As the stock market reaches another low, the scientific community is starting to query the short-term plans of the approaching Obama administration. Will Barack Obama maintain his commitment to high investment in energy efficiency and new renewable energy technologies in his first term? What will he do about climate change? What impact will Obama's new policy advisers have in the START negotiations with Russia to reduce nuclear warheads and improve the security at nuclear weapons installations? What will he do about Iran's enrichment program? And will he provide extra support to universities as state budget cuts and significant declines in the endowment portfolios of private universities are causing hiring and salary freezes?
Some of these questions were answered on Thursday when Obama addressed a global warming summit in California via video. The summit was attended by some 600 state and international officials. The address was clearly timed to influence the December 1-12 United Nations Climate Change Conference in Poznan, Poland, which has as one of its goals to renew and extend the Kyoto Protocol agreement by December 2009. Obama says in the video that he will not attend the Poznan meeting "because the United States has only ... one president at a time."
Obama also made clear, however, that there will be a change in tactics under his administration. "Once I take office, you can be sure that the United States will once again engage vigorously in these negotiations, and help lead the world toward a new era of global cooperation on climate change," he said. "The science is beyond dispute and the facts are clear....Delay is no longer an option. Denial is no longer an acceptable response."
Obama confirmed that the US would once again accept international targets to reduce its own CO2 emissions and other greenhouse gas emissions. "We will establish strong annual targets that set us on a course to reduce emissions to their 1990 levels by 2020 and reduce them by an additional 80 percent by 2050," he said.
Obama added in his speech that he is committed to pumping $150 billion into the economy to cut oil consumption dramatically and reduce greenhouse gas emissions, partly through increasing automobile efficiency and partly by closing down coal-fired power plants or adapting them to clean-coal technologies.
Transition news
As Obama publicly spells out some of the policy changes to expect, the new transition teams are busy quietly evaluating the ways in which the president-elect's goals can be implemented.
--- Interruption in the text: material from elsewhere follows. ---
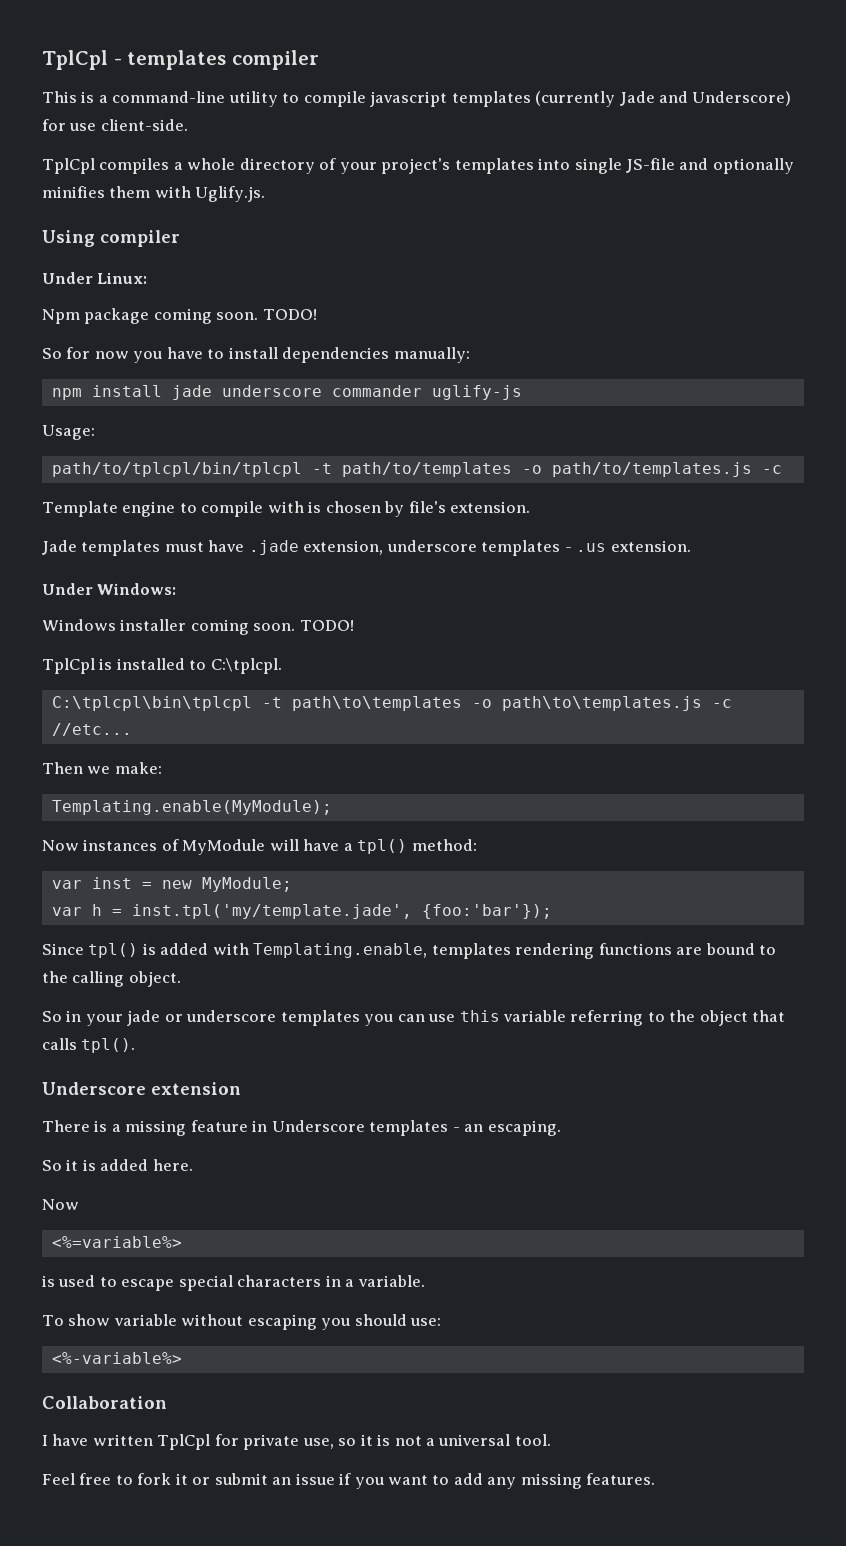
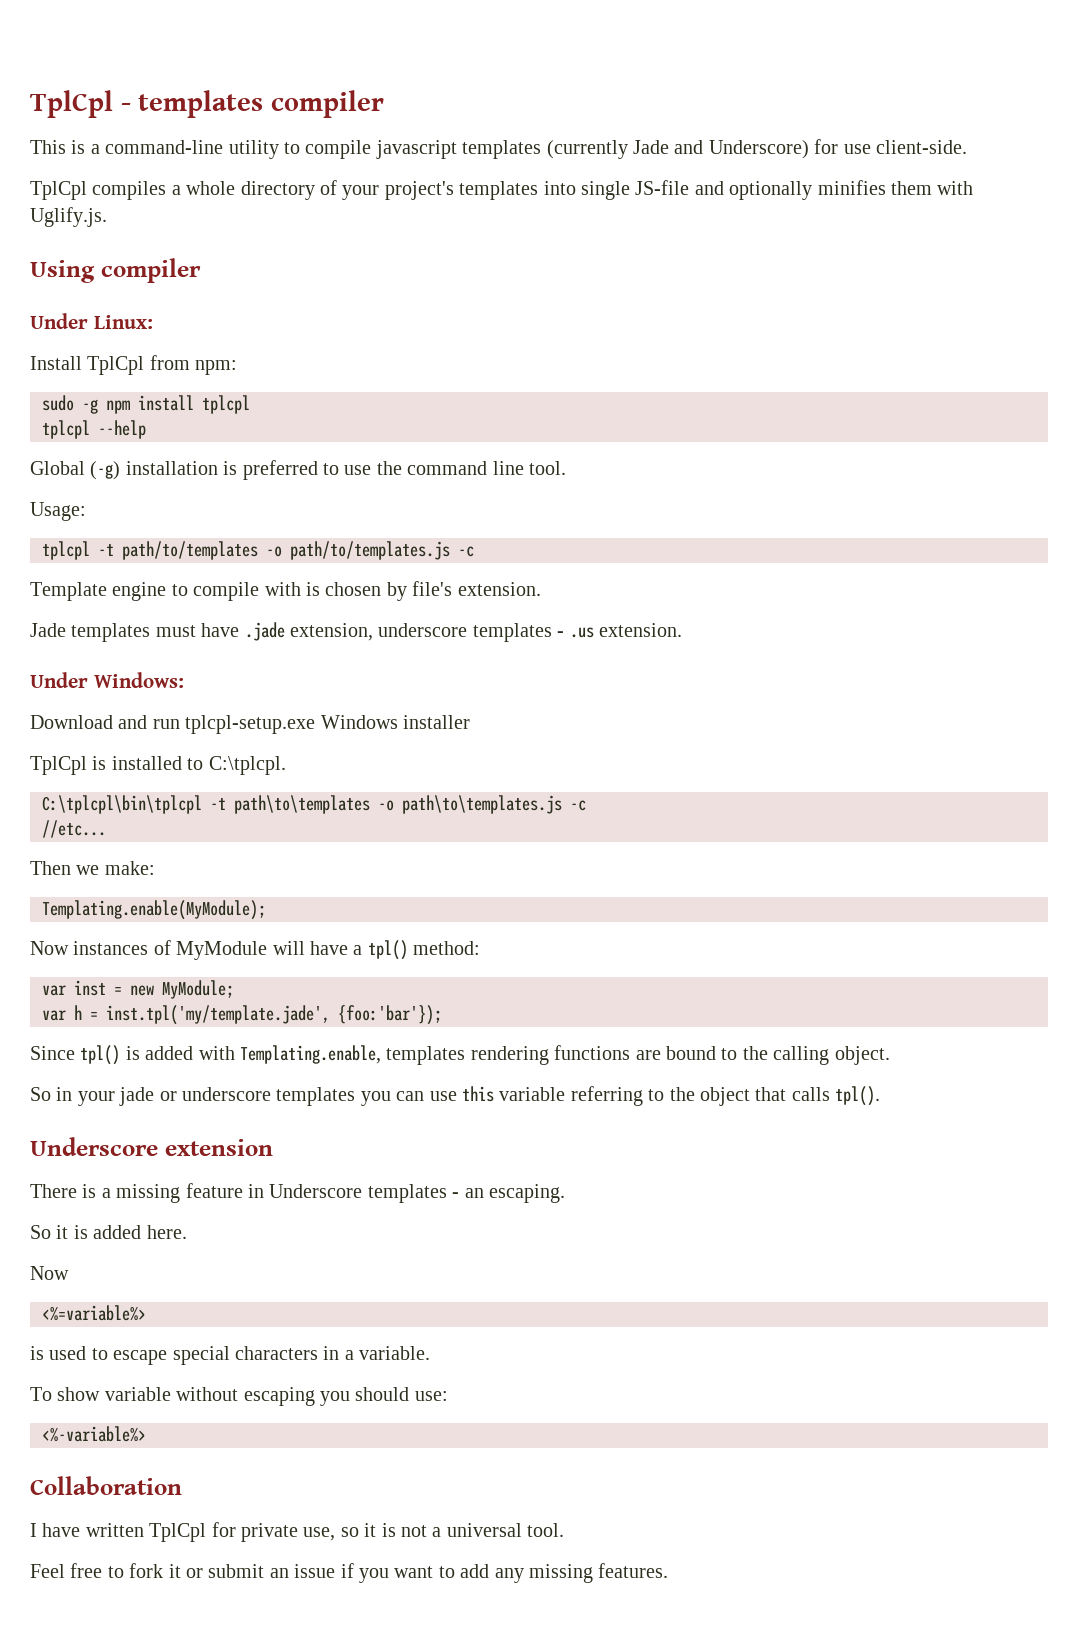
[42,308,317,324] [42,347,470,363] [51,385,522,400] Npm package coming soon. TODO! // So for now you have to install dependencies manually: // npm install jade underscore commander uglify-js -> [30,355,238,375] [42,395,250,414] [42,420,146,439] [30,460,566,480] Install TplCpl from npm: // sudo -g npm install tplcpl // tplcpl --help // Global (-g) installation is preferred to use the command line tool.
[51,462,302,477] path/to/tplcpl/bin/tplcpl -> [42,541,90,560] tplcpl
(177, 589) none -> [30,715,316,734] Download and run tplcpl-setup.exe
[190,619,354,635] coming soon. TODO! -> (470, 722) none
To do so, individuals close to Obama's transition team met with members of the American Physical Society's energy efficiency study group on Tuesday to discuss their recent report that laid out a roadmap and some scientific limitations on energy efficiency. The transition teams have also been talking to former members of the Clinton administration who have close links to Iran and Russia, to find out ways in which diplomatic pressure can be applied.
According to the transition website, 1995 Chemistry Nobel Prize winner Mario Molina of the University of California, San Diego, and former White House science and technology official Thomas Kalil will review the White House Office of Science and Technology Policy. Earlier this year Kalil said that the next president must restore "integrity to US science and technology policy so that decisions are made on the basis of facts and not ideology."
Under Tom Wheeler's direction in the working group association with science and technology (see last week's report), Lori Garver, the president of Capital Space, LLC, a consulting firm with deep ties to the space community, will be reviewing NASA along with industrial analyst Roderic Olvera Young. Garver argued for more support for NASA during the election, and previously advised the Clinton campaign in the primaries.
Former vice president Al Gore's domestic policy adviser Jim Kohlenberger and telecommunications lawyer Henry M. Rivera will be leading a review of the National Science Foundation.
The group associated with assessing the US Department of Energy will be led by Elgie Holstein, a senior energy policy adviser to the Obama campaign. Holstein was the associate director for Natural Resources, Energy and Science at the Office of Management & Budget and chief of staff at the Department of Energy during the Clinton administration.
Holstein will be joined by consultant Elizabeth Montoya, who was previously deputy chief of staff at the Department of Energy, and analyst Sue Tierney, who previously served as assistant secretary for policy at the Department of Energy, under President Clinton.